Among the records below, find each line bearing the word "subtotal" and copy it.

[Stored records]
━━━━━━━━━━━━━━━━━━━━━━━━━━━━━━

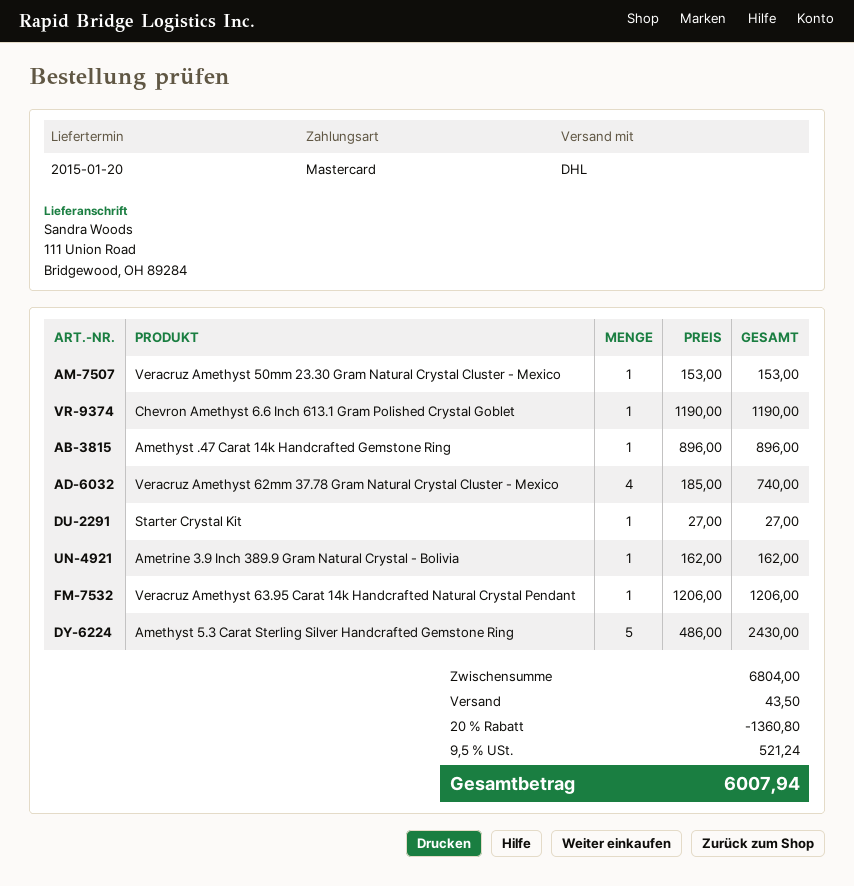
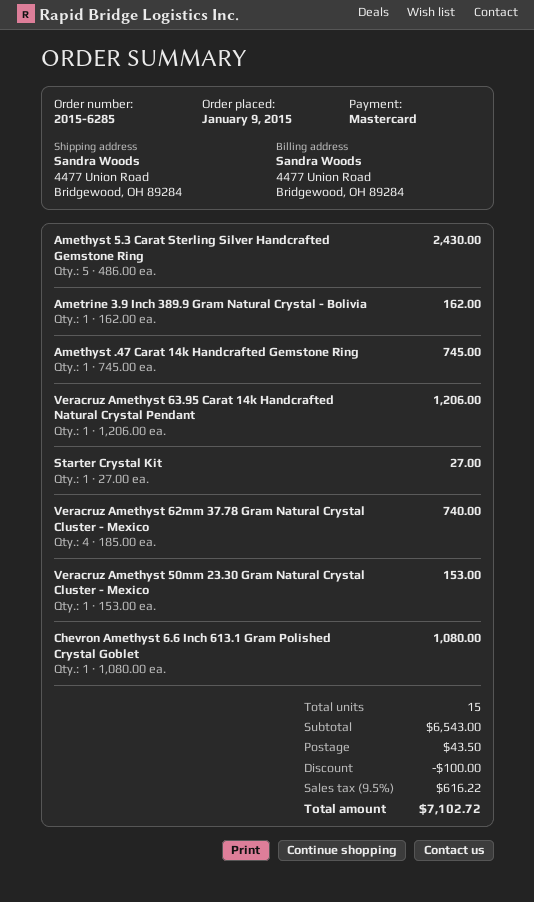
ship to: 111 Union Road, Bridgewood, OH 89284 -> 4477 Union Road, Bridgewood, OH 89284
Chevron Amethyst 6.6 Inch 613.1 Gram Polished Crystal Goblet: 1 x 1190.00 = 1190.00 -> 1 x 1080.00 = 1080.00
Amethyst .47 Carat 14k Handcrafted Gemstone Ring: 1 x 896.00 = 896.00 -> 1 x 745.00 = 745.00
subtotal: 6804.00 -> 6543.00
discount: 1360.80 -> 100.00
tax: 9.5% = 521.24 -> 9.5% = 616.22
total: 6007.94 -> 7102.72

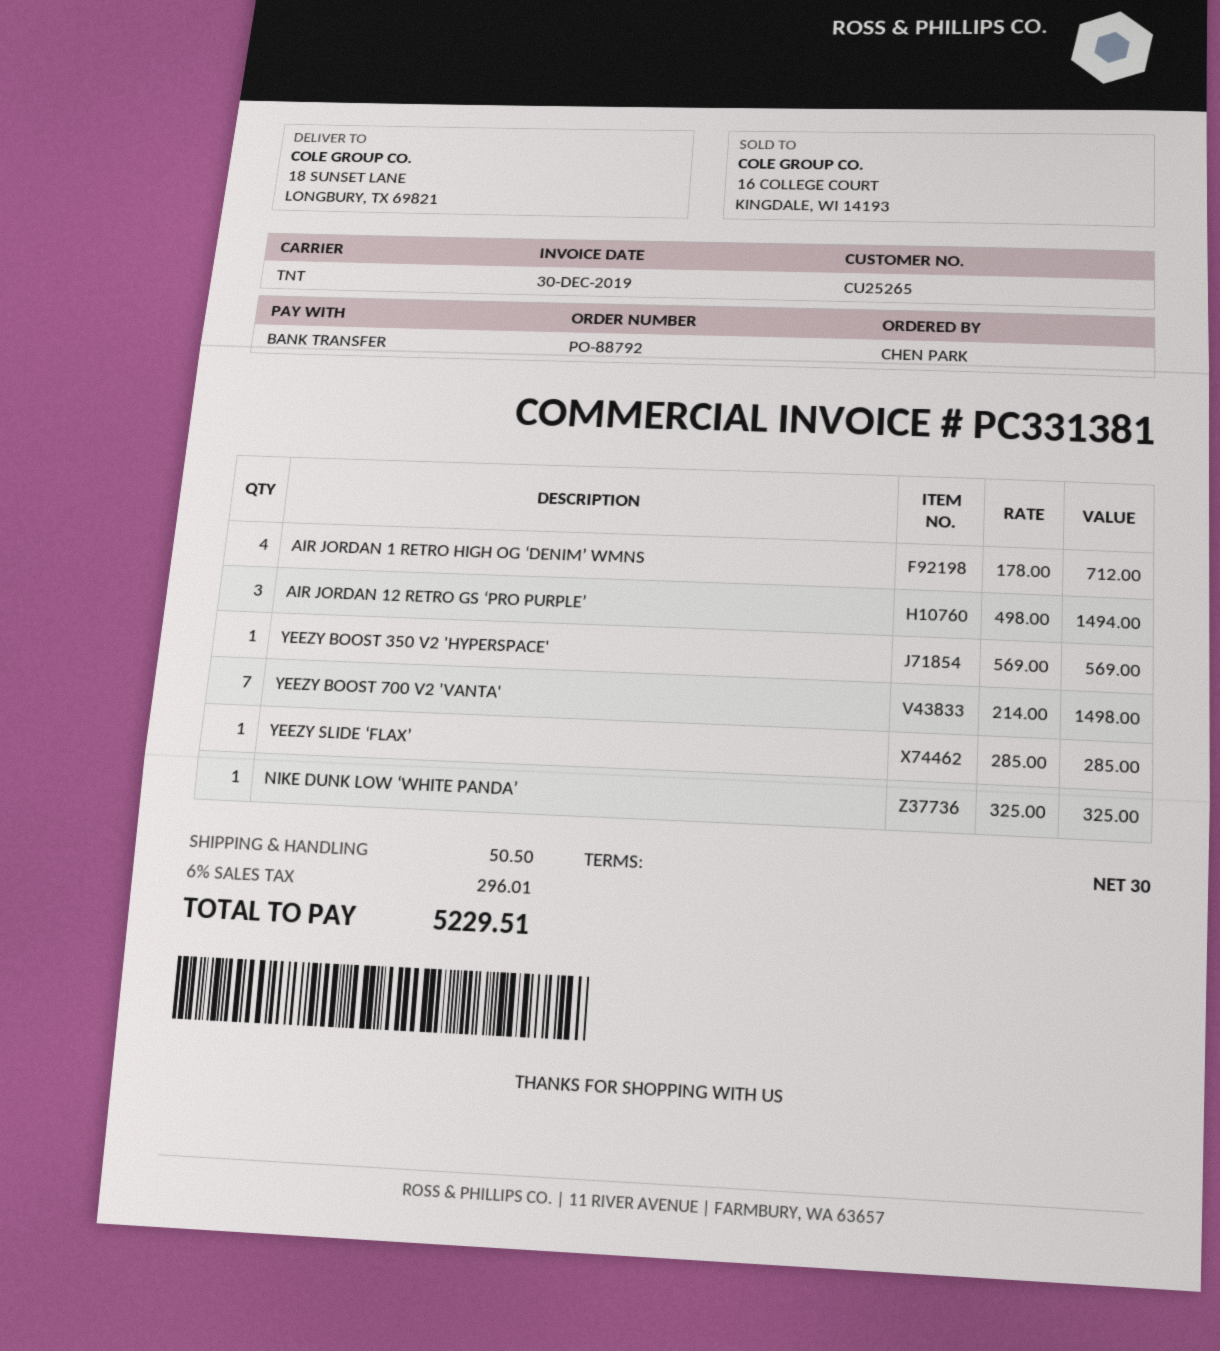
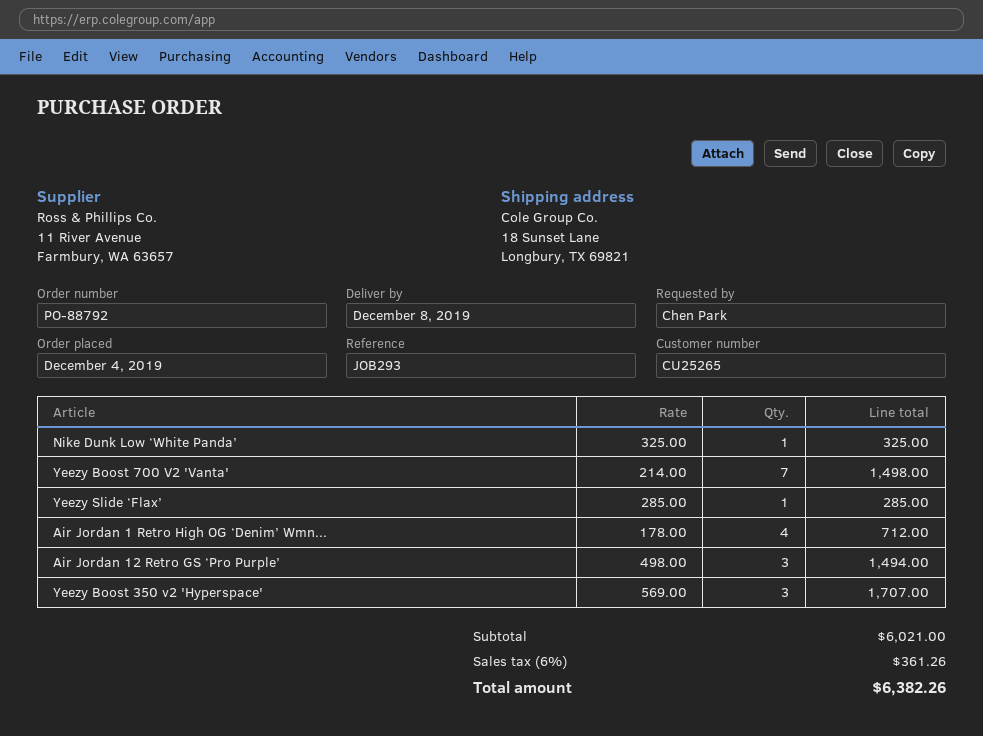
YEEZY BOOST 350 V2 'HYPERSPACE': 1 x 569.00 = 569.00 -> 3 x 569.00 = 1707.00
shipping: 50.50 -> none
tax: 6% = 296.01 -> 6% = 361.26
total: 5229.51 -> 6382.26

━━━━━━━━━━━━━━━━━━━━━━━━━━━━━━

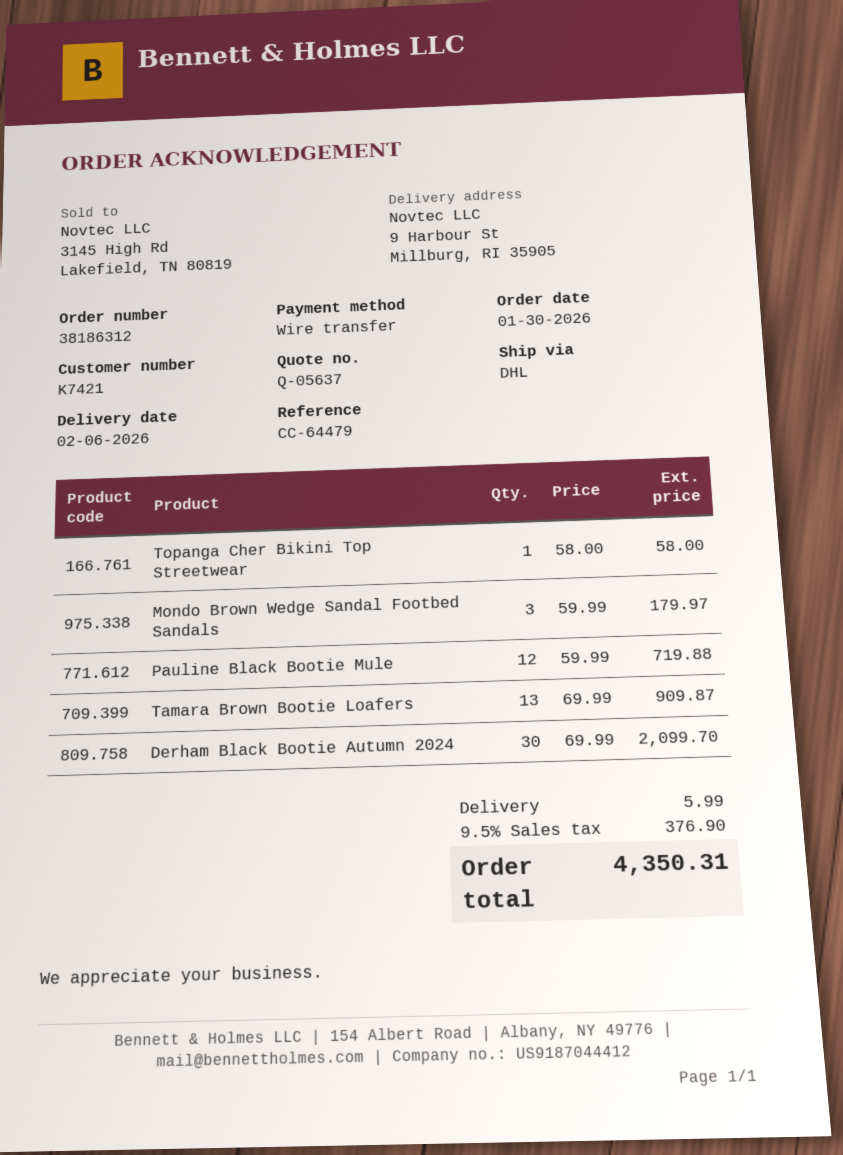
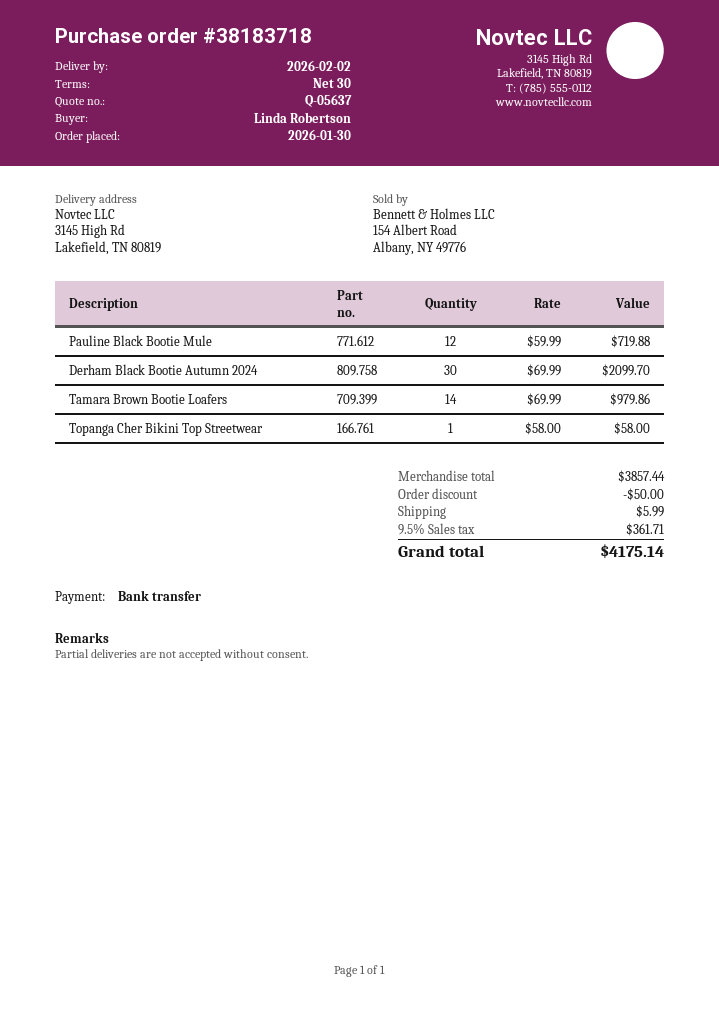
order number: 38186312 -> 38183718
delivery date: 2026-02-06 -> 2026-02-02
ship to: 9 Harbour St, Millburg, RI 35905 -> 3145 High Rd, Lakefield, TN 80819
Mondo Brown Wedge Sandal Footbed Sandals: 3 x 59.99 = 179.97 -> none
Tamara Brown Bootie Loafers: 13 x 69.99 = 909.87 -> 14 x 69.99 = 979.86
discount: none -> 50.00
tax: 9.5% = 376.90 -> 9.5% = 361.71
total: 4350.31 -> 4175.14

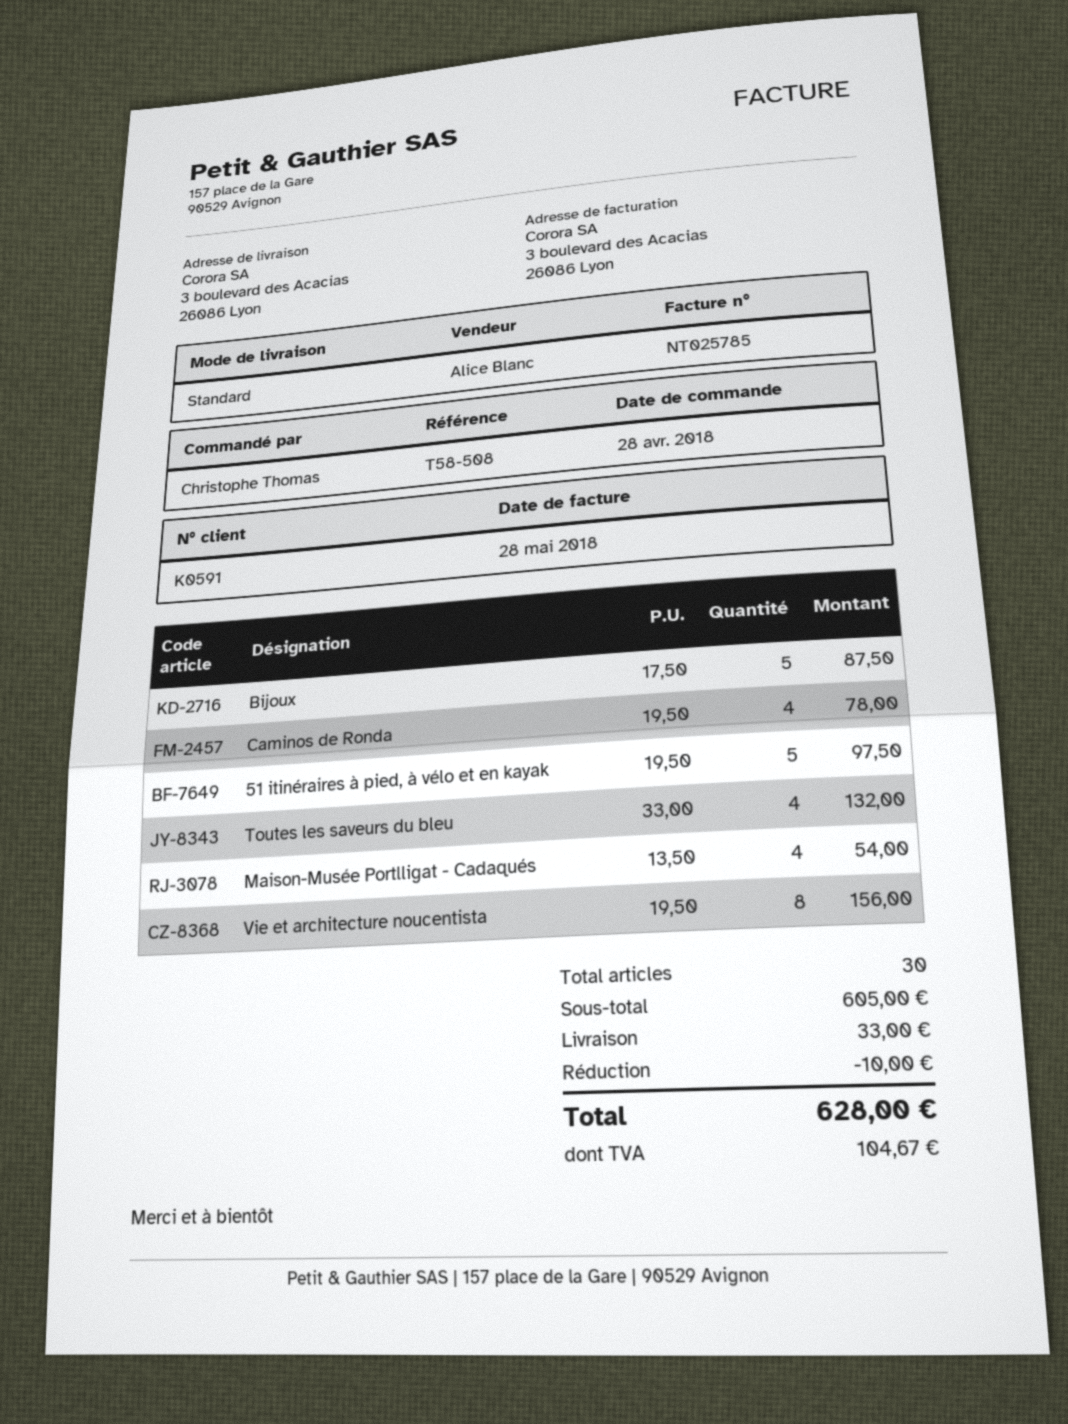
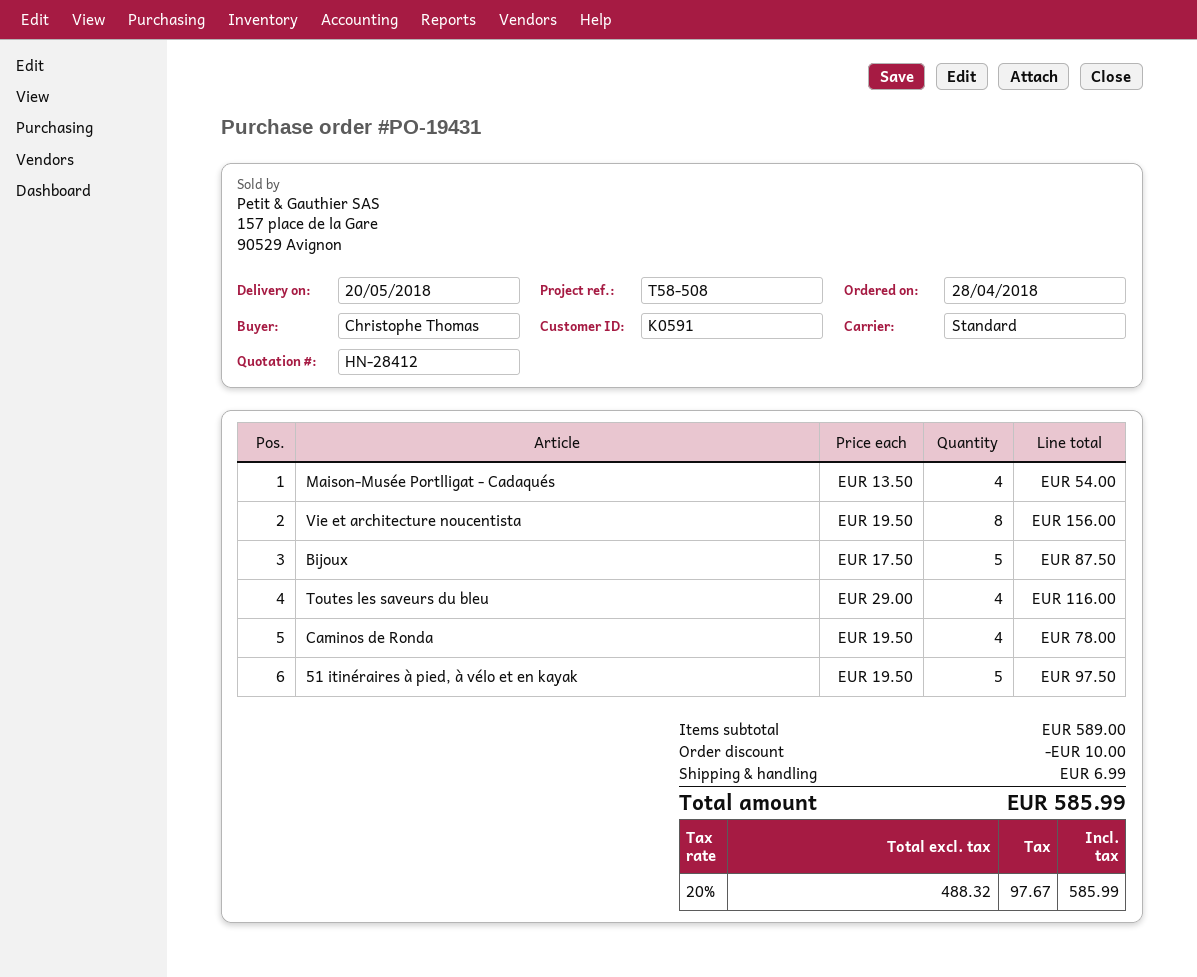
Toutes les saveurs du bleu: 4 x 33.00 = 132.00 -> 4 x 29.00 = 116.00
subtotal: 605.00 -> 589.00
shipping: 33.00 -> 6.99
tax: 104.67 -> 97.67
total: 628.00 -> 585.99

━━━━━━━━━━━━━━━━━━━━━━━━━━━━━━

▶ [Solution]:
subtotal: 6804.00 -> 6543.00
subtotal: 605.00 -> 589.00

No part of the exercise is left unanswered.